[[ Material provided, beginning ]]

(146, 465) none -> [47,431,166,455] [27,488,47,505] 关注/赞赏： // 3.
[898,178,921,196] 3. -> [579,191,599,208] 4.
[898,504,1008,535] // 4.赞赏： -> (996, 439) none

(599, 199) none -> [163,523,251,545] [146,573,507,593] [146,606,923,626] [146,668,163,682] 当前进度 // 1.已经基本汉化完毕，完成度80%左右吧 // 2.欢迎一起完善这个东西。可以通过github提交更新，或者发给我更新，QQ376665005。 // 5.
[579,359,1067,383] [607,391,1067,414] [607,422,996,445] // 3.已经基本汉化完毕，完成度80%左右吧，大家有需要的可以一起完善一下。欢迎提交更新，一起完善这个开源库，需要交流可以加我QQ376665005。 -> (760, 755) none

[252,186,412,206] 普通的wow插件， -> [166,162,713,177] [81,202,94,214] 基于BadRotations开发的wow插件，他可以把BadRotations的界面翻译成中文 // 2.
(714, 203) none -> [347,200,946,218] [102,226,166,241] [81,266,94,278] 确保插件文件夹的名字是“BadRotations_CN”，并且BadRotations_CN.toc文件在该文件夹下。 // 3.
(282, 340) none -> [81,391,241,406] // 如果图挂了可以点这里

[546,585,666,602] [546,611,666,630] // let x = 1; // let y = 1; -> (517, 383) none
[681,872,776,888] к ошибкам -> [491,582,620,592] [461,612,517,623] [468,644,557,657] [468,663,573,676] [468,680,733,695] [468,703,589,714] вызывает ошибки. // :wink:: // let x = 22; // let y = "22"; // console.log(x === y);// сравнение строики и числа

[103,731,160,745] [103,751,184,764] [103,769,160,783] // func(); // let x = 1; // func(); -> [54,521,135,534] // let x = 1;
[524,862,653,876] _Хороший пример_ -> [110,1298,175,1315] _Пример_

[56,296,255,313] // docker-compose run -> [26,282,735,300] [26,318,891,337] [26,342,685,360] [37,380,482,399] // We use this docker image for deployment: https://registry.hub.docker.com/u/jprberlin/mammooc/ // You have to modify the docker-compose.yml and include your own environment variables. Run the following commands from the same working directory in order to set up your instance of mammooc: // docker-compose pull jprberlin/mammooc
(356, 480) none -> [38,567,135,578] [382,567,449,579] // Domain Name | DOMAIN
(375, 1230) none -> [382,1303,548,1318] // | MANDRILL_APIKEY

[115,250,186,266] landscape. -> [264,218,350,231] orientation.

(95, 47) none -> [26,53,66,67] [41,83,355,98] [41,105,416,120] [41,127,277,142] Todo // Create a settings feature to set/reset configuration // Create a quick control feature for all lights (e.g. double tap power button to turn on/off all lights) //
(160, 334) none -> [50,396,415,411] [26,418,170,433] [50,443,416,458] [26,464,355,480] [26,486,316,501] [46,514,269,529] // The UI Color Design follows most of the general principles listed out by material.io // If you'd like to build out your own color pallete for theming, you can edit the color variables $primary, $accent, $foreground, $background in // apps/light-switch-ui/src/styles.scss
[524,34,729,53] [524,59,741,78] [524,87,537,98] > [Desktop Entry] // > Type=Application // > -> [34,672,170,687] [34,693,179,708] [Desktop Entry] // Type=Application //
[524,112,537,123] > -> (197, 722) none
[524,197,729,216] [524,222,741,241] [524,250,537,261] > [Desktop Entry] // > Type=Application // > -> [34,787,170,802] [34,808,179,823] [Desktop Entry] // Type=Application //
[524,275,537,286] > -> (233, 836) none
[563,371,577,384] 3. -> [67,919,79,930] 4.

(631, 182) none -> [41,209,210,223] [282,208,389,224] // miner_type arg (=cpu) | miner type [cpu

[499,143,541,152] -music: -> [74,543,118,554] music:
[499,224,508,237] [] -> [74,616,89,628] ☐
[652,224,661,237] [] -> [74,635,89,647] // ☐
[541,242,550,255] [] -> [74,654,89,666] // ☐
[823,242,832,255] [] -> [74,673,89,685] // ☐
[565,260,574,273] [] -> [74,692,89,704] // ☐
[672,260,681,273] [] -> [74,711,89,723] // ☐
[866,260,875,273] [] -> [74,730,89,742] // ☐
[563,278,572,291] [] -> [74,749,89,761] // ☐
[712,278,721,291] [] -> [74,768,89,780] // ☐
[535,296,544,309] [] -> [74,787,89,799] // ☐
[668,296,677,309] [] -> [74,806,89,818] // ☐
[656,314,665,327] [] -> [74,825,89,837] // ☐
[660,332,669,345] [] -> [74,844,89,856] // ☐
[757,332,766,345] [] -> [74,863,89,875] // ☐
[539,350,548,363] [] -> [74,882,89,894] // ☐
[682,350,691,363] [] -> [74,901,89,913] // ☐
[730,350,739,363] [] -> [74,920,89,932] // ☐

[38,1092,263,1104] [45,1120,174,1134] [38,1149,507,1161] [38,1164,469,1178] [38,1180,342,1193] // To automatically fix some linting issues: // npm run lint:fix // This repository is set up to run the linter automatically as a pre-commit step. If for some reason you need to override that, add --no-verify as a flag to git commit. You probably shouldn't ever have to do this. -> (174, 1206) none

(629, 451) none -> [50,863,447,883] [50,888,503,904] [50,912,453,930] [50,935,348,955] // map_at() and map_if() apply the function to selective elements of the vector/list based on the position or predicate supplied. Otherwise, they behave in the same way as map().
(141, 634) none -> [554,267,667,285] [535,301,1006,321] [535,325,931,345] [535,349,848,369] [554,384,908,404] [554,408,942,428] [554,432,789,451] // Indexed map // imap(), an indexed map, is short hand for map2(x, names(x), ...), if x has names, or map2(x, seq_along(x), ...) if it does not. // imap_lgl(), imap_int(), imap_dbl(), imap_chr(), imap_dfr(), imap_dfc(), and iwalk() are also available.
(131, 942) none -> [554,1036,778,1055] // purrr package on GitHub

[[ Material provided, end ]]

- **Exercise objective**
Each line in the entries above, starting at the line with "(356, 480) none" and ending at the line with "(95, 47) none", is to be printed exactly, and only those lines.

- **Your response**
(356, 480) none -> [38,567,135,578] [382,567,449,579] // Domain Name | DOMAIN
(375, 1230) none -> [382,1303,548,1318] // | MANDRILL_APIKEY

[115,250,186,266] landscape. -> [264,218,350,231] orientation.

(95, 47) none -> [26,53,66,67] [41,83,355,98] [41,105,416,120] [41,127,277,142] Todo // Create a settings feature to set/reset configuration // Create a quick control feature for all lights (e.g. double tap power button to turn on/off all lights) //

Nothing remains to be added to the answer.